(Stored records)
"""

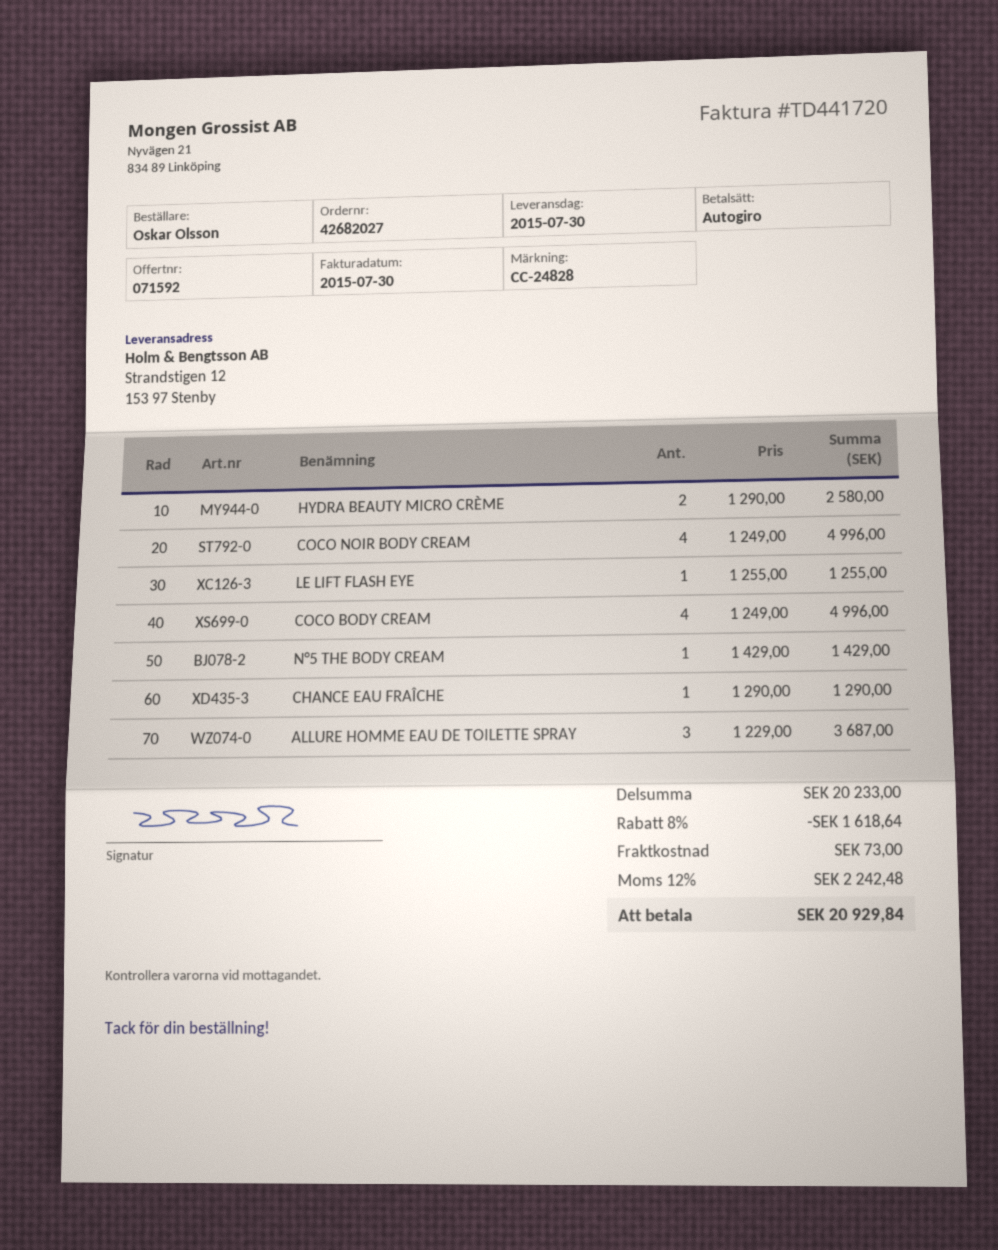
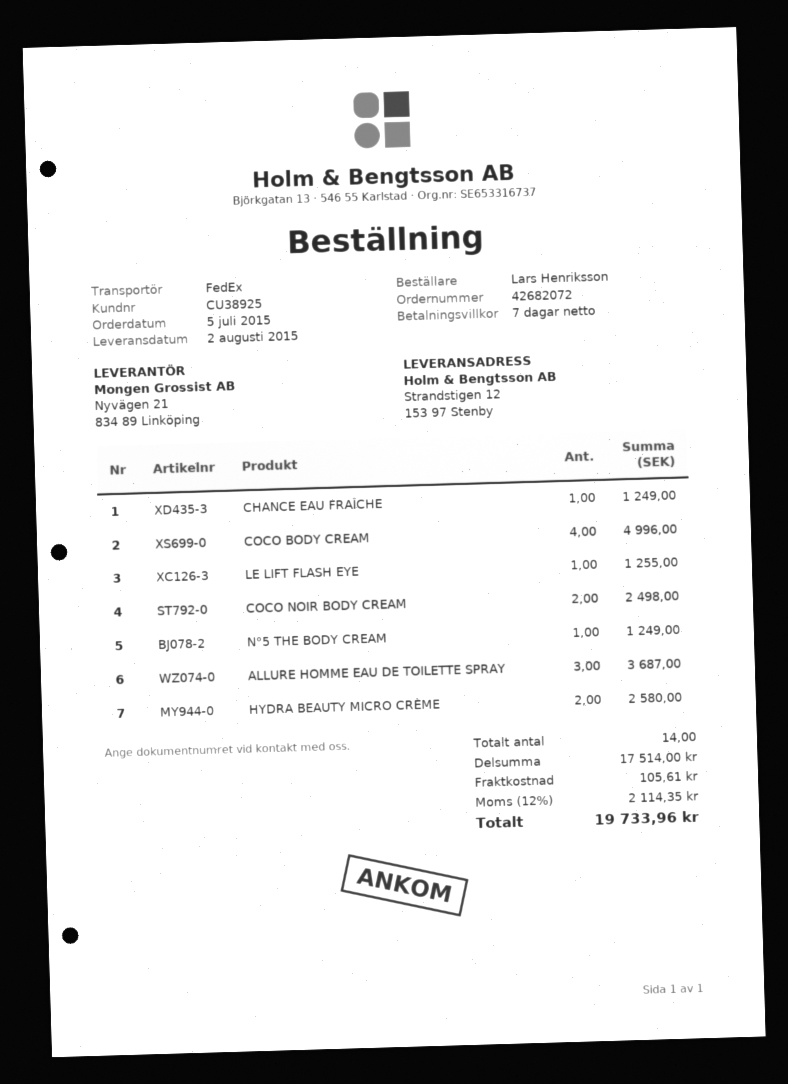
order number: 42682027 -> 42682072
delivery date: 2015-07-30 -> 2015-08-02
ordered by: Oskar Olsson -> Lars Henriksson
COCO NOIR BODY CREAM: 4 for 4996.00 -> 2 for 2498.00
N°5 THE BODY CREAM: 1 for 1429.00 -> 1 for 1249.00
CHANCE EAU FRAÎCHE: 1 for 1290.00 -> 1 for 1249.00
subtotal: 20233.00 -> 17514.00
discount: 8% = 1618.64 -> none
shipping: 73.00 -> 105.61
tax: 12% = 2242.48 -> 12% = 2114.35
total: 20929.84 -> 19733.96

"""

Throughout the data, tally the lines that hold the string "BODY" and report the tally alone.

2